Problem statement -
Transcribe each entry. Change nothing.

Task inputs -
╭──

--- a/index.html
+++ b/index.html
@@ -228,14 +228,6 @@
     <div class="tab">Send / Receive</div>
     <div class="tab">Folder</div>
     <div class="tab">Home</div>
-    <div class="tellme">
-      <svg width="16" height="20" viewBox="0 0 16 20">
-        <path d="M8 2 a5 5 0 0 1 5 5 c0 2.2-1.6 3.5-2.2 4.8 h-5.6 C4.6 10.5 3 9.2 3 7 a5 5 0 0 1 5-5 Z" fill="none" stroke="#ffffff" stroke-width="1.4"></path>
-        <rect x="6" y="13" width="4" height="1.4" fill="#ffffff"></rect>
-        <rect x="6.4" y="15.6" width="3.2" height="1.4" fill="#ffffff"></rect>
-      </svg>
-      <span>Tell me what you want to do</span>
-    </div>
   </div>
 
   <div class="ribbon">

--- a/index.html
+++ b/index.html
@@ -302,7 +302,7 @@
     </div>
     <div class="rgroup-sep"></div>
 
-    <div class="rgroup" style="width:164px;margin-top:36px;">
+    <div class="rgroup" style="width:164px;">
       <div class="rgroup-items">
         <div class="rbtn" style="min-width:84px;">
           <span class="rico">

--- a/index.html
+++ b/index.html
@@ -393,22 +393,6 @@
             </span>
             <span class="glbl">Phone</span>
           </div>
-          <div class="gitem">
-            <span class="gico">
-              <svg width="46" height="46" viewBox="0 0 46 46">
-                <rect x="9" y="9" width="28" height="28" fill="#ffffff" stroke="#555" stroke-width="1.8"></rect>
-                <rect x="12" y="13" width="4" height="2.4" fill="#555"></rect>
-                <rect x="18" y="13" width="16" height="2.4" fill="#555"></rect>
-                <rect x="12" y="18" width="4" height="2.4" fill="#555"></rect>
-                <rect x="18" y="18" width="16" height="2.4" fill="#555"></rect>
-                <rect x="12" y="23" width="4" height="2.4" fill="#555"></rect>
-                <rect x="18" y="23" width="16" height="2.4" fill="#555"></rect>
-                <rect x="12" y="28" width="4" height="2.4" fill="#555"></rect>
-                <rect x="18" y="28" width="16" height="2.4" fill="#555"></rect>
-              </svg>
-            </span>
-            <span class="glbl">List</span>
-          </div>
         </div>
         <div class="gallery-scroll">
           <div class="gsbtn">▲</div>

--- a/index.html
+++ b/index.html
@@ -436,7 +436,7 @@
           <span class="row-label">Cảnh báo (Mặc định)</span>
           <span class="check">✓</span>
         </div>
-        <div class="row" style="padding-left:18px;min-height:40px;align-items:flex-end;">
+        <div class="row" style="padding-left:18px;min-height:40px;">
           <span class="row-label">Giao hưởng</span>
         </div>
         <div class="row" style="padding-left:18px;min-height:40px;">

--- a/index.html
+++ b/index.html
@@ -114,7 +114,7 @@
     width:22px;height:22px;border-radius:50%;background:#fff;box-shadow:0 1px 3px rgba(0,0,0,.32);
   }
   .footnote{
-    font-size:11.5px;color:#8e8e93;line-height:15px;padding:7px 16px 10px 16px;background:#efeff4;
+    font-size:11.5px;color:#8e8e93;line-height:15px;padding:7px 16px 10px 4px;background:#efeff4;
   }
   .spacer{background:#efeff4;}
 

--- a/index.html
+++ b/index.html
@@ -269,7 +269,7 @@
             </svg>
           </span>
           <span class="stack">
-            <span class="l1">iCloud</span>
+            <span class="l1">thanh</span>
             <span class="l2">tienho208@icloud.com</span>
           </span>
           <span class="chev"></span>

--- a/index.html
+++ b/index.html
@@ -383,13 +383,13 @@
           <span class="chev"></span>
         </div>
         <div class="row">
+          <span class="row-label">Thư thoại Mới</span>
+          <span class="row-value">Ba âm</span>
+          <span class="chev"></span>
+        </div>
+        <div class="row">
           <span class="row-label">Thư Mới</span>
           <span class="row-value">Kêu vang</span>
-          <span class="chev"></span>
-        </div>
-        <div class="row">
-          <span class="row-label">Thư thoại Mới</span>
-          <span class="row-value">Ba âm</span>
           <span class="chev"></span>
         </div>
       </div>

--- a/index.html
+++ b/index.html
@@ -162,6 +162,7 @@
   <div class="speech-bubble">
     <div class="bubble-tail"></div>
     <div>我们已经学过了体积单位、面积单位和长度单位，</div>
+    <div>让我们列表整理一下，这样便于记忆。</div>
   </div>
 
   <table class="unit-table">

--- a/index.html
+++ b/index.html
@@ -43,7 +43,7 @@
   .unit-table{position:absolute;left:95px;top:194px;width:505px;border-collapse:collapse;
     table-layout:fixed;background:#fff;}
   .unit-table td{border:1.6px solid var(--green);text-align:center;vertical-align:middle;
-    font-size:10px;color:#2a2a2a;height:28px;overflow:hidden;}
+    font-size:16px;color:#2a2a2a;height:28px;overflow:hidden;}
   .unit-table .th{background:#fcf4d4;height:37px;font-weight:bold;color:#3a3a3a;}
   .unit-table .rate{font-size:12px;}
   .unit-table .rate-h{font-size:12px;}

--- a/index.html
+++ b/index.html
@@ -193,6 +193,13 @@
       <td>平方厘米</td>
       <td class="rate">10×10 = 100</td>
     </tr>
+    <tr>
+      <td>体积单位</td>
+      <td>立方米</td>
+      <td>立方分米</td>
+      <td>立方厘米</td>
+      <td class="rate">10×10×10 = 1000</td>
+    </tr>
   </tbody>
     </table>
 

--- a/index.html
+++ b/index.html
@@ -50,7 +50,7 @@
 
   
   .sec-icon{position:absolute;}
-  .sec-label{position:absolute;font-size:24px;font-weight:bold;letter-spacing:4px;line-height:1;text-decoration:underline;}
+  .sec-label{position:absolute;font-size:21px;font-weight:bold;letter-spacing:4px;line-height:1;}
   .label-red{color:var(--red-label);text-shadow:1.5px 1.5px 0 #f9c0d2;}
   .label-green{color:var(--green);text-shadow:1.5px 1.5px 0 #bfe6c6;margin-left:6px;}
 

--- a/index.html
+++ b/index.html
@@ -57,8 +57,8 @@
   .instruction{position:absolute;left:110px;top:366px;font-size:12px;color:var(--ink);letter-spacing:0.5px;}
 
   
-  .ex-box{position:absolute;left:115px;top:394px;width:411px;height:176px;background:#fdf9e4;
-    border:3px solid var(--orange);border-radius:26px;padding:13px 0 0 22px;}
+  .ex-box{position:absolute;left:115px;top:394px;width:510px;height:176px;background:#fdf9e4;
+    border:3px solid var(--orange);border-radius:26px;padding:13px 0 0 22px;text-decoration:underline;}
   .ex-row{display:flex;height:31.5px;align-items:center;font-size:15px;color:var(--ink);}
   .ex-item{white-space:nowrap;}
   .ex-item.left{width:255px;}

╰──

Solution to the exercise -
--- a/index.html
+++ b/index.html
@@ -228,14 +228,6 @@
     <div class="tab">Send / Receive</div>
     <div class="tab">Folder</div>
     <div class="tab">Home</div>
-    <div class="tellme">
-      <svg width="16" height="20" viewBox="0 0 16 20">
-        <path d="M8 2 a5 5 0 0 1 5 5 c0 2.2-1.6 3.5-2.2 4.8 h-5.6 C4.6 10.5 3 9.2 3 7 a5 5 0 0 1 5-5 Z" fill="none" stroke="#ffffff" stroke-width="1.4"></path>
-        <rect x="6" y="13" width="4" height="1.4" fill="#ffffff"></rect>
-        <rect x="6.4" y="15.6" width="3.2" height="1.4" fill="#ffffff"></rect>
-      </svg>
-      <span>Tell me what you want to do</span>
-    </div>
   </div>
 
   <div class="ribbon">

--- a/index.html
+++ b/index.html
@@ -302,7 +302,7 @@
     </div>
     <div class="rgroup-sep"></div>
 
-    <div class="rgroup" style="width:164px;margin-top:36px;">
+    <div class="rgroup" style="width:164px;">
       <div class="rgroup-items">
         <div class="rbtn" style="min-width:84px;">
           <span class="rico">

--- a/index.html
+++ b/index.html
@@ -393,22 +393,6 @@
             </span>
             <span class="glbl">Phone</span>
           </div>
-          <div class="gitem">
-            <span class="gico">
-              <svg width="46" height="46" viewBox="0 0 46 46">
-                <rect x="9" y="9" width="28" height="28" fill="#ffffff" stroke="#555" stroke-width="1.8"></rect>
-                <rect x="12" y="13" width="4" height="2.4" fill="#555"></rect>
-                <rect x="18" y="13" width="16" height="2.4" fill="#555"></rect>
-                <rect x="12" y="18" width="4" height="2.4" fill="#555"></rect>
-                <rect x="18" y="18" width="16" height="2.4" fill="#555"></rect>
-                <rect x="12" y="23" width="4" height="2.4" fill="#555"></rect>
-                <rect x="18" y="23" width="16" height="2.4" fill="#555"></rect>
-                <rect x="12" y="28" width="4" height="2.4" fill="#555"></rect>
-                <rect x="18" y="28" width="16" height="2.4" fill="#555"></rect>
-              </svg>
-            </span>
-            <span class="glbl">List</span>
-          </div>
         </div>
         <div class="gallery-scroll">
           <div class="gsbtn">▲</div>

--- a/index.html
+++ b/index.html
@@ -436,7 +436,7 @@
           <span class="row-label">Cảnh báo (Mặc định)</span>
           <span class="check">✓</span>
         </div>
-        <div class="row" style="padding-left:18px;min-height:40px;align-items:flex-end;">
+        <div class="row" style="padding-left:18px;min-height:40px;">
           <span class="row-label">Giao hưởng</span>
         </div>
         <div class="row" style="padding-left:18px;min-height:40px;">

--- a/index.html
+++ b/index.html
@@ -114,7 +114,7 @@
     width:22px;height:22px;border-radius:50%;background:#fff;box-shadow:0 1px 3px rgba(0,0,0,.32);
   }
   .footnote{
-    font-size:11.5px;color:#8e8e93;line-height:15px;padding:7px 16px 10px 16px;background:#efeff4;
+    font-size:11.5px;color:#8e8e93;line-height:15px;padding:7px 16px 10px 4px;background:#efeff4;
   }
   .spacer{background:#efeff4;}
 

--- a/index.html
+++ b/index.html
@@ -269,7 +269,7 @@
             </svg>
           </span>
           <span class="stack">
-            <span class="l1">iCloud</span>
+            <span class="l1">thanh</span>
             <span class="l2">tienho208@icloud.com</span>
           </span>
           <span class="chev"></span>

--- a/index.html
+++ b/index.html
@@ -383,13 +383,13 @@
           <span class="chev"></span>
         </div>
         <div class="row">
+          <span class="row-label">Thư thoại Mới</span>
+          <span class="row-value">Ba âm</span>
+          <span class="chev"></span>
+        </div>
+        <div class="row">
           <span class="row-label">Thư Mới</span>
           <span class="row-value">Kêu vang</span>
-          <span class="chev"></span>
-        </div>
-        <div class="row">
-          <span class="row-label">Thư thoại Mới</span>
-          <span class="row-value">Ba âm</span>
           <span class="chev"></span>
         </div>
       </div>

--- a/index.html
+++ b/index.html
@@ -162,6 +162,7 @@
   <div class="speech-bubble">
     <div class="bubble-tail"></div>
     <div>我们已经学过了体积单位、面积单位和长度单位，</div>
+    <div>让我们列表整理一下，这样便于记忆。</div>
   </div>
 
   <table class="unit-table">

--- a/index.html
+++ b/index.html
@@ -43,7 +43,7 @@
   .unit-table{position:absolute;left:95px;top:194px;width:505px;border-collapse:collapse;
     table-layout:fixed;background:#fff;}
   .unit-table td{border:1.6px solid var(--green);text-align:center;vertical-align:middle;
-    font-size:10px;color:#2a2a2a;height:28px;overflow:hidden;}
+    font-size:16px;color:#2a2a2a;height:28px;overflow:hidden;}
   .unit-table .th{background:#fcf4d4;height:37px;font-weight:bold;color:#3a3a3a;}
   .unit-table .rate{font-size:12px;}
   .unit-table .rate-h{font-size:12px;}

--- a/index.html
+++ b/index.html
@@ -193,6 +193,13 @@
       <td>平方厘米</td>
       <td class="rate">10×10 = 100</td>
     </tr>
+    <tr>
+      <td>体积单位</td>
+      <td>立方米</td>
+      <td>立方分米</td>
+      <td>立方厘米</td>
+      <td class="rate">10×10×10 = 1000</td>
+    </tr>
   </tbody>
     </table>
 

--- a/index.html
+++ b/index.html
@@ -50,7 +50,7 @@
 
   
   .sec-icon{position:absolute;}
-  .sec-label{position:absolute;font-size:24px;font-weight:bold;letter-spacing:4px;line-height:1;text-decoration:underline;}
+  .sec-label{position:absolute;font-size:21px;font-weight:bold;letter-spacing:4px;line-height:1;}
   .label-red{color:var(--red-label);text-shadow:1.5px 1.5px 0 #f9c0d2;}
   .label-green{color:var(--green);text-shadow:1.5px 1.5px 0 #bfe6c6;margin-left:6px;}
 

--- a/index.html
+++ b/index.html
@@ -57,8 +57,8 @@
   .instruction{position:absolute;left:110px;top:366px;font-size:12px;color:var(--ink);letter-spacing:0.5px;}
 
   
-  .ex-box{position:absolute;left:115px;top:394px;width:411px;height:176px;background:#fdf9e4;
-    border:3px solid var(--orange);border-radius:26px;padding:13px 0 0 22px;}
+  .ex-box{position:absolute;left:115px;top:394px;width:510px;height:176px;background:#fdf9e4;
+    border:3px solid var(--orange);border-radius:26px;padding:13px 0 0 22px;text-decoration:underline;}
   .ex-row{display:flex;height:31.5px;align-items:center;font-size:15px;color:var(--ink);}
   .ex-item{white-space:nowrap;}
   .ex-item.left{width:255px;}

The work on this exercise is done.